[Supplied data — start]

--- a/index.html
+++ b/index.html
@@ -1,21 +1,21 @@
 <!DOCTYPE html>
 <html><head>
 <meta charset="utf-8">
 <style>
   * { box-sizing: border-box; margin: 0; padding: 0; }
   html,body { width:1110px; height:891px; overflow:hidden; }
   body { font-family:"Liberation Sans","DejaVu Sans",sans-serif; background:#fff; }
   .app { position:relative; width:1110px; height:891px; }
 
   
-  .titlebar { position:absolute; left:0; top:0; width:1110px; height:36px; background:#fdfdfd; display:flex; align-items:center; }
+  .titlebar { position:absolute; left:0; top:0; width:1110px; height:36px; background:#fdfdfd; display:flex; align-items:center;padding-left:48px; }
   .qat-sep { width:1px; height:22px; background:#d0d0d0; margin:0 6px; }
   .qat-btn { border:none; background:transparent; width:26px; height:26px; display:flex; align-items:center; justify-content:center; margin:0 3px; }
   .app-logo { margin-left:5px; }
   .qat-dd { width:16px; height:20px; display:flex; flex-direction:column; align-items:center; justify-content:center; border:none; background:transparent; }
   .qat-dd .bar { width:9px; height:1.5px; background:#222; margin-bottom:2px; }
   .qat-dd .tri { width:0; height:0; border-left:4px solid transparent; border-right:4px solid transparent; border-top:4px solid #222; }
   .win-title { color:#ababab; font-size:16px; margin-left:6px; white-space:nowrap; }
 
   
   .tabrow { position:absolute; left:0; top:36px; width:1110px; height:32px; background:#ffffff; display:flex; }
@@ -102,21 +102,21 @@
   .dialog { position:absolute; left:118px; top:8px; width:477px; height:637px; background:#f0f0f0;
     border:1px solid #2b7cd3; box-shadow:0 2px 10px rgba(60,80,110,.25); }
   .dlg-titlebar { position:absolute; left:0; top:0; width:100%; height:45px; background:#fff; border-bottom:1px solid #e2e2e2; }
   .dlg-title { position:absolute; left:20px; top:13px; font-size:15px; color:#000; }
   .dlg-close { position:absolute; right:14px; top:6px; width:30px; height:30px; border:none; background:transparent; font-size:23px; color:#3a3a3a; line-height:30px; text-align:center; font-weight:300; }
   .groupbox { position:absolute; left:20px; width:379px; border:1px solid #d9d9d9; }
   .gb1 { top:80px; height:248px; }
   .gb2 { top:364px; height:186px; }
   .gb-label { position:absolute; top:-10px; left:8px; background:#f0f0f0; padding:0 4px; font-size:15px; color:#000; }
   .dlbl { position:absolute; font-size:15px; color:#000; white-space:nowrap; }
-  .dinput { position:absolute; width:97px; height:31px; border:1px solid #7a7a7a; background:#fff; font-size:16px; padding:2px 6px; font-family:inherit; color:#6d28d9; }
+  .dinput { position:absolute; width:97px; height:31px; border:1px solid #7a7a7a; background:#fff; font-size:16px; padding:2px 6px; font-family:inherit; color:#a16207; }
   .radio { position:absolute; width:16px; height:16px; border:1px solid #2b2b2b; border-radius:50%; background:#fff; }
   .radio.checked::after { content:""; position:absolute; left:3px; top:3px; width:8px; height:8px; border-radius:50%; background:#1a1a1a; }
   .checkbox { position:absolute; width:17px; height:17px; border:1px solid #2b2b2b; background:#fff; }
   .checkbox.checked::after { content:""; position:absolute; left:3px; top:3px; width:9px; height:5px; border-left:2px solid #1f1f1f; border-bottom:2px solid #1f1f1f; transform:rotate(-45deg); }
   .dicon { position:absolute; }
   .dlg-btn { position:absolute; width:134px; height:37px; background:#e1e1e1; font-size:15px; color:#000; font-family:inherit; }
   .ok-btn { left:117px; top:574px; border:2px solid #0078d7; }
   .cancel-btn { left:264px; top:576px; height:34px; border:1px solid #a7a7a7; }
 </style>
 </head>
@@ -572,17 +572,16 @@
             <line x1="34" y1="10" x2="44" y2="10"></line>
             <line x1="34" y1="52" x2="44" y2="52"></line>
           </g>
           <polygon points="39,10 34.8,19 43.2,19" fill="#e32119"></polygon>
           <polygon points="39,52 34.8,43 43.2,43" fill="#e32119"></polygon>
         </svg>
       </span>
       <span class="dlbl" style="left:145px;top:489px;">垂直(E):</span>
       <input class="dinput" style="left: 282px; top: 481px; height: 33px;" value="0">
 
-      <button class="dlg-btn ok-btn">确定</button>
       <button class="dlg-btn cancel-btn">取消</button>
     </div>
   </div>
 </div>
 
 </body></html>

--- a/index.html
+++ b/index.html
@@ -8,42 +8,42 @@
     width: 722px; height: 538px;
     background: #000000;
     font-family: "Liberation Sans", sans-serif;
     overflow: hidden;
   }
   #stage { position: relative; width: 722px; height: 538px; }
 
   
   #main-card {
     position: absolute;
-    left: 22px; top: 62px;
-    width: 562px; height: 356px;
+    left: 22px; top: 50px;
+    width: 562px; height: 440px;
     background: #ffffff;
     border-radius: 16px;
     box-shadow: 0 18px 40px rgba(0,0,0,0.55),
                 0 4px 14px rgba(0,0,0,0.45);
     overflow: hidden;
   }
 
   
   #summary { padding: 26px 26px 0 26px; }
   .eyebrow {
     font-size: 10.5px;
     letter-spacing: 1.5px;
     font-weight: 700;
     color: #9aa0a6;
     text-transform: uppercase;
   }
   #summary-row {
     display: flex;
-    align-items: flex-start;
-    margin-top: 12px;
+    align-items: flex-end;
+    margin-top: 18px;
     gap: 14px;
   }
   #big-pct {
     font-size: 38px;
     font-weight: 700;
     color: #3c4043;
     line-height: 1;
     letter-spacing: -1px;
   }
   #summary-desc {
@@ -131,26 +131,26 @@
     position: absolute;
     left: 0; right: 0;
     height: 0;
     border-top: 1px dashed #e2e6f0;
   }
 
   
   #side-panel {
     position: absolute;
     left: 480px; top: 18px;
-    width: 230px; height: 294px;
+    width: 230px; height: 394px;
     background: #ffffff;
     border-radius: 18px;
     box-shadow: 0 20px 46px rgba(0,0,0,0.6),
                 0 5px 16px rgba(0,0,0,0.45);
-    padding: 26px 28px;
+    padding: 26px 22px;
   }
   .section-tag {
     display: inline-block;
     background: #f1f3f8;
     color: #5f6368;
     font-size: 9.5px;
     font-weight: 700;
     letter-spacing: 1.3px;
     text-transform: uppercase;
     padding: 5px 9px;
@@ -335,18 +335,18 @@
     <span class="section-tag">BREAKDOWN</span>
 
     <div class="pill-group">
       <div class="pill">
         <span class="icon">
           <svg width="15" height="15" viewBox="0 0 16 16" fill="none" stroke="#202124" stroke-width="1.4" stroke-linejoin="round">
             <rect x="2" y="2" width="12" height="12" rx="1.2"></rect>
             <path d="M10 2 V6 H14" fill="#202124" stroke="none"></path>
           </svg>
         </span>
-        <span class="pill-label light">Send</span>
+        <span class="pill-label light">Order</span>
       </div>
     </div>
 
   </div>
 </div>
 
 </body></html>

[Supplied data — finish]

◆ **What you need to do**: Make sure every record is repeated exactly.

◆ **Answer section**:
--- a/index.html
+++ b/index.html
@@ -1,21 +1,21 @@
 <!DOCTYPE html>
 <html><head>
 <meta charset="utf-8">
 <style>
   * { box-sizing: border-box; margin: 0; padding: 0; }
   html,body { width:1110px; height:891px; overflow:hidden; }
   body { font-family:"Liberation Sans","DejaVu Sans",sans-serif; background:#fff; }
   .app { position:relative; width:1110px; height:891px; }
 
   
-  .titlebar { position:absolute; left:0; top:0; width:1110px; height:36px; background:#fdfdfd; display:flex; align-items:center; }
+  .titlebar { position:absolute; left:0; top:0; width:1110px; height:36px; background:#fdfdfd; display:flex; align-items:center;padding-left:48px; }
   .qat-sep { width:1px; height:22px; background:#d0d0d0; margin:0 6px; }
   .qat-btn { border:none; background:transparent; width:26px; height:26px; display:flex; align-items:center; justify-content:center; margin:0 3px; }
   .app-logo { margin-left:5px; }
   .qat-dd { width:16px; height:20px; display:flex; flex-direction:column; align-items:center; justify-content:center; border:none; background:transparent; }
   .qat-dd .bar { width:9px; height:1.5px; background:#222; margin-bottom:2px; }
   .qat-dd .tri { width:0; height:0; border-left:4px solid transparent; border-right:4px solid transparent; border-top:4px solid #222; }
   .win-title { color:#ababab; font-size:16px; margin-left:6px; white-space:nowrap; }
 
   
   .tabrow { position:absolute; left:0; top:36px; width:1110px; height:32px; background:#ffffff; display:flex; }
@@ -102,21 +102,21 @@
   .dialog { position:absolute; left:118px; top:8px; width:477px; height:637px; background:#f0f0f0;
     border:1px solid #2b7cd3; box-shadow:0 2px 10px rgba(60,80,110,.25); }
   .dlg-titlebar { position:absolute; left:0; top:0; width:100%; height:45px; background:#fff; border-bottom:1px solid #e2e2e2; }
   .dlg-title { position:absolute; left:20px; top:13px; font-size:15px; color:#000; }
   .dlg-close { position:absolute; right:14px; top:6px; width:30px; height:30px; border:none; background:transparent; font-size:23px; color:#3a3a3a; line-height:30px; text-align:center; font-weight:300; }
   .groupbox { position:absolute; left:20px; width:379px; border:1px solid #d9d9d9; }
   .gb1 { top:80px; height:248px; }
   .gb2 { top:364px; height:186px; }
   .gb-label { position:absolute; top:-10px; left:8px; background:#f0f0f0; padding:0 4px; font-size:15px; color:#000; }
   .dlbl { position:absolute; font-size:15px; color:#000; white-space:nowrap; }
-  .dinput { position:absolute; width:97px; height:31px; border:1px solid #7a7a7a; background:#fff; font-size:16px; padding:2px 6px; font-family:inherit; color:#6d28d9; }
+  .dinput { position:absolute; width:97px; height:31px; border:1px solid #7a7a7a; background:#fff; font-size:16px; padding:2px 6px; font-family:inherit; color:#a16207; }
   .radio { position:absolute; width:16px; height:16px; border:1px solid #2b2b2b; border-radius:50%; background:#fff; }
   .radio.checked::after { content:""; position:absolute; left:3px; top:3px; width:8px; height:8px; border-radius:50%; background:#1a1a1a; }
   .checkbox { position:absolute; width:17px; height:17px; border:1px solid #2b2b2b; background:#fff; }
   .checkbox.checked::after { content:""; position:absolute; left:3px; top:3px; width:9px; height:5px; border-left:2px solid #1f1f1f; border-bottom:2px solid #1f1f1f; transform:rotate(-45deg); }
   .dicon { position:absolute; }
   .dlg-btn { position:absolute; width:134px; height:37px; background:#e1e1e1; font-size:15px; color:#000; font-family:inherit; }
   .ok-btn { left:117px; top:574px; border:2px solid #0078d7; }
   .cancel-btn { left:264px; top:576px; height:34px; border:1px solid #a7a7a7; }
 </style>
 </head>
@@ -572,17 +572,16 @@
             <line x1="34" y1="10" x2="44" y2="10"></line>
             <line x1="34" y1="52" x2="44" y2="52"></line>
           </g>
           <polygon points="39,10 34.8,19 43.2,19" fill="#e32119"></polygon>
           <polygon points="39,52 34.8,43 43.2,43" fill="#e32119"></polygon>
         </svg>
       </span>
       <span class="dlbl" style="left:145px;top:489px;">垂直(E):</span>
       <input class="dinput" style="left: 282px; top: 481px; height: 33px;" value="0">
 
-      <button class="dlg-btn ok-btn">确定</button>
       <button class="dlg-btn cancel-btn">取消</button>
     </div>
   </div>
 </div>
 
 </body></html>

--- a/index.html
+++ b/index.html
@@ -8,42 +8,42 @@
     width: 722px; height: 538px;
     background: #000000;
     font-family: "Liberation Sans", sans-serif;
     overflow: hidden;
   }
   #stage { position: relative; width: 722px; height: 538px; }
 
   
   #main-card {
     position: absolute;
-    left: 22px; top: 62px;
-    width: 562px; height: 356px;
+    left: 22px; top: 50px;
+    width: 562px; height: 440px;
     background: #ffffff;
     border-radius: 16px;
     box-shadow: 0 18px 40px rgba(0,0,0,0.55),
                 0 4px 14px rgba(0,0,0,0.45);
     overflow: hidden;
   }
 
   
   #summary { padding: 26px 26px 0 26px; }
   .eyebrow {
     font-size: 10.5px;
     letter-spacing: 1.5px;
     font-weight: 700;
     color: #9aa0a6;
     text-transform: uppercase;
   }
   #summary-row {
     display: flex;
-    align-items: flex-start;
-    margin-top: 12px;
+    align-items: flex-end;
+    margin-top: 18px;
     gap: 14px;
   }
   #big-pct {
     font-size: 38px;
     font-weight: 700;
     color: #3c4043;
     line-height: 1;
     letter-spacing: -1px;
   }
   #summary-desc {
@@ -131,26 +131,26 @@
     position: absolute;
     left: 0; right: 0;
     height: 0;
     border-top: 1px dashed #e2e6f0;
   }
 
   
   #side-panel {
     position: absolute;
     left: 480px; top: 18px;
-    width: 230px; height: 294px;
+    width: 230px; height: 394px;
     background: #ffffff;
     border-radius: 18px;
     box-shadow: 0 20px 46px rgba(0,0,0,0.6),
                 0 5px 16px rgba(0,0,0,0.45);
-    padding: 26px 28px;
+    padding: 26px 22px;
   }
   .section-tag {
     display: inline-block;
     background: #f1f3f8;
     color: #5f6368;
     font-size: 9.5px;
     font-weight: 700;
     letter-spacing: 1.3px;
     text-transform: uppercase;
     padding: 5px 9px;
@@ -335,18 +335,18 @@
     <span class="section-tag">BREAKDOWN</span>
 
     <div class="pill-group">
       <div class="pill">
         <span class="icon">
           <svg width="15" height="15" viewBox="0 0 16 16" fill="none" stroke="#202124" stroke-width="1.4" stroke-linejoin="round">
             <rect x="2" y="2" width="12" height="12" rx="1.2"></rect>
             <path d="M10 2 V6 H14" fill="#202124" stroke="none"></path>
           </svg>
         </span>
-        <span class="pill-label light">Send</span>
+        <span class="pill-label light">Order</span>
       </div>
     </div>
 
   </div>
 </div>
 
 </body></html>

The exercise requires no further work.